Lo inget ga? Ujub itu menolak kebenaran dan merendahkan manusia. Iya, gila banget, kejahatan itu asli emang parah abis. Mungkin gue tipe orang yang emang sering show up gitu, sering pake fi’il amr, udah gitu rada-rada seenaknya sendiri. Gue ga tau sih, kenapa tiba-tiba gue jadi sering mimpi buruk. Inti isi ceritanya sama, gue inget aja, kalo kejahatan ujub yang bagian merendahkan manusia itu secara ga jelas emang gue lakukan ke elo. Hoho…
Sori, abis waktu itu lo tiba-tiba aja jadi menyebalkan gitu, sumpah sok tau abis ! gue ga suka banget sama gaya lo, huft.. jangan-jangan gue dengki juga ya? Astaghfirullah -,-
            Tapi kita punya momen-momen positif juga kan? Hmmm yang waktu drama kelas xi misalnya? Hehe, itu doang ya? ^-^v
            Gue bingung juga sih, udah gitu kelas xii kita sekelas lagi –“ dan segala angkara murka gue terus berlanjut haha, walaupun nilai gue asli jelek banget. Tapi lo tetep baik kok, nanyain snmptn gue juga, hooho. Gue nggak ngerti, sih, waktu itu kan guru gue emang masih agak-agak liberal. Jadi ya, gue mangkel banget, gue nggak yakin sih lo ngerti apa nggak waktu gue cicitcuit panjang lebar soal kenapa gue nggak mau bareng elo dan harus masuk ke fakultas hukum. Gue berpendirian, dan gue udah pernah ikut2 asrama yang lo kabarin itu. Gue udah lulus dan punya semua kemampuan yang lo sebutin saat itu. Hmm.. dan setelah dua tahun ternyata pemikiran gue tambah mapan. Gue nggak kecewa sama pilihan gue yang sekarang. Tapi entah, gue kecewa, sekarang temen-temen gue disini, nggak ada yang sebaik elo gitu L Lo cerdas sebenernya, dari beberapa ide gila lo yang sempet gue dengar di syuro-syuro kita, lo lucu juga, hardworker pas memang udah punya cita-cita jelas. Orang kayak lo, jarang ditemui kan? Gue jadi mikir, orang dengan kapasitas kayak lo, harusnya gue baik-baikin dari dulu, supaya sekarang bias jadi temen gue. Yah, walaupun nggak sekeren Abid. Bisa-lah buat sekedar ngobrolin peta politik timur tengah sama pola tingkah perkebunan royal prince sultan ben abdul aziz. Whehehheee…

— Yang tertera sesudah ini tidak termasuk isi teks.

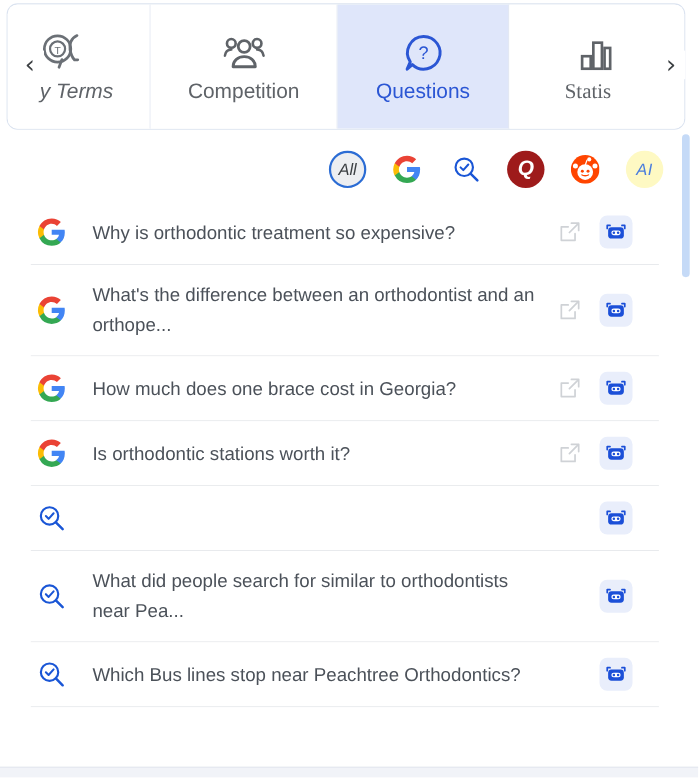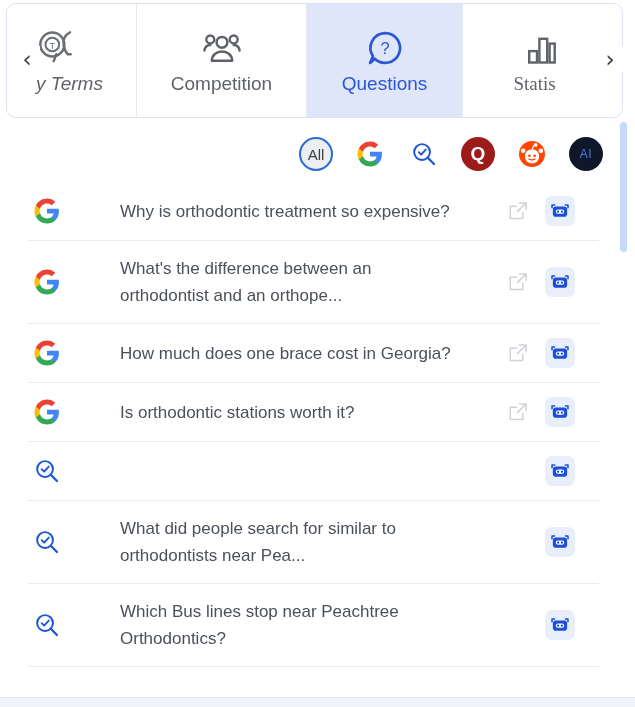--- a/index.html
+++ b/index.html
@@ -90,37 +90,38 @@
   .nav-left { left: 14px; }
   .nav-right { right: 12px; }
 
   
   .filter-row {
     position: absolute;
     top: 137px; right: 32px;
     display: flex;
     align-items: center;
     gap: 20px;
+    font-style: italic;
   }
   .filter-chip {
     width: 34px; height: 34px;
     border-radius: 50%;
     display: flex; align-items: center; justify-content: center;
     cursor: pointer;
     position: relative;
     flex: 0 0 auto;
   }
   .chip-all {
     background: #eceef1;
     border: 2px solid #2b6cd4;
     font-size: 15px;
     color: #3c4043;
   }
   .chip-quora { background: #9e1b1b; color: #fff; font-size: 19px; font-weight: bold; }
-  .chip-ai { background: #0f172a; color: #4a7ddd; font-size: 12px; letter-spacing: .5px; }
+  .chip-ai { background: #fef9c3; color: #4a7ddd; font-size: 15px; letter-spacing: .5px; }
 
   
   .list-viewport {
     position: absolute;
     left: 0; top: 182px;
     width: 635px;
     height: 490px;
     overflow: hidden;
     background: #ffffff;
   }
@@ -131,21 +132,20 @@
   .row {
     position: relative;
     display: flex;
     align-items: center;
     min-height: 59px;
     padding: 0 24px 0 0;
     border-bottom: 1px solid #e8eaed;
     margin: 0 28px 0 28px;
     width: 571px;
     background: #ffffff;
-    gap: 36px;
   }
   .row:first-child { border-top: none; }
   .row-source {
     flex: 0 0 auto;
     width: 56px;
     display: flex;
     align-items: center;
     justify-content: flex-start;
     padding-left: 6px;
   }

            Eh, ada lagi, lo inget gak? Waktu ulangan harian agama yang terakhir, gue dapet 94 paa berapaa gitu, haha, padahal nilai anak-anak sekelas pas-pasan semua, kebanyakannya remid, termasuk elooo :-p Gue merasa keren banget waktu itu, haha, parah banget, tapi seharian setelah itu gue merenung meenn.. Jangan-jangan gue kambuh lagi *danternyatabenar* masalahnya itu emang banyak banget hafalannya, masa gue bisa inget hal detail walaupun 10 menit sebelum ulangan. Itu sih, momen pertama gue mulai sadar kalo gue emang penyakitan gitu ke elo, yah, ujub yang tadi itu. Padahal, waktu itu yang muncul lagi aib gue, ckckck haha
            Gue merasa bersalah banget nih, ngga tau, tibatiba aja. Ah, gue inget banget tuh pas kelas xi lo naksir sama anak kelas x hohoho… secara tidak sengaja pandangan gue tambah zzz aja ke elo. Ni orang, sumpah najongin banget -,-
            Hmmm menulis hal nggak penting setelah bangun dari sakit dan menderita mimpi buruk, lumayan bikin gue bersemangat lagi, lumayan mengaktivasi neuron otak gue yang stuck mikirin amanah dakwah kampus, lumayan bikin banyak hal sekarang berseliweran menginspirasi dan harus gue tangkepin satu-satu lagi. J
            Kalo gue sempet dan lagi nggak gengsian, gue Cuma mau bilang, sori banget, gue khilaf ^^v.